EXERCISE DESCRIPTION = Every line of the material that mentions the word "however" should be copied out.

--- EXTRACTED MATERIAL Enclosed Below ---

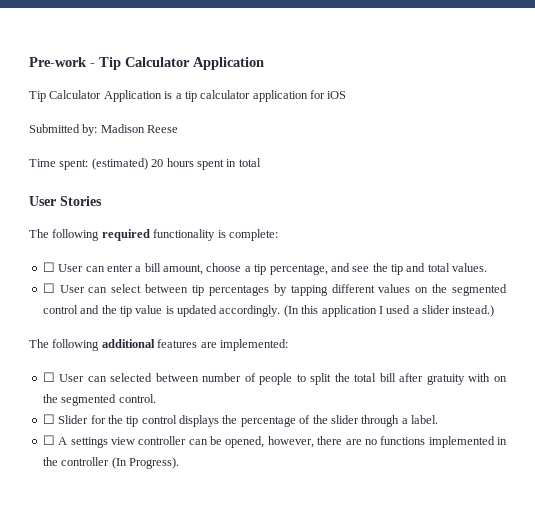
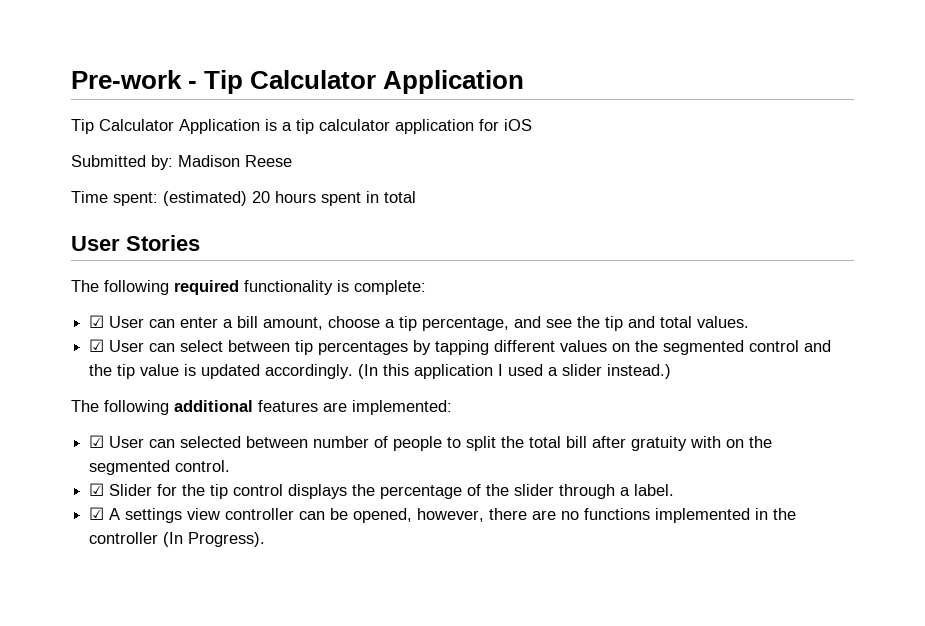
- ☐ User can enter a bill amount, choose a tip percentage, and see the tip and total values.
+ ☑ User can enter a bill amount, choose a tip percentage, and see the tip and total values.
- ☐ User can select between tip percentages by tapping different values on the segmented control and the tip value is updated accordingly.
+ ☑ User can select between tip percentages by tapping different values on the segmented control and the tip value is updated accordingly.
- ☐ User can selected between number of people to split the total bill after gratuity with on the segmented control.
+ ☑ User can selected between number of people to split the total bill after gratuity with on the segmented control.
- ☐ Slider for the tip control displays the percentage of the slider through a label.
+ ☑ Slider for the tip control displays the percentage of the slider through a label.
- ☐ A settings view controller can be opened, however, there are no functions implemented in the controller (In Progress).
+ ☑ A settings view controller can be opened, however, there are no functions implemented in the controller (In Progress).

--- End of Enclosed EXTRACTED MATERIAL ---

RESPONSE =
- ☐ A settings view controller can be opened, however, there are no functions implemented in the controller (In Progress).
+ ☑ A settings view controller can be opened, however, there are no functions implemented in the controller (In Progress).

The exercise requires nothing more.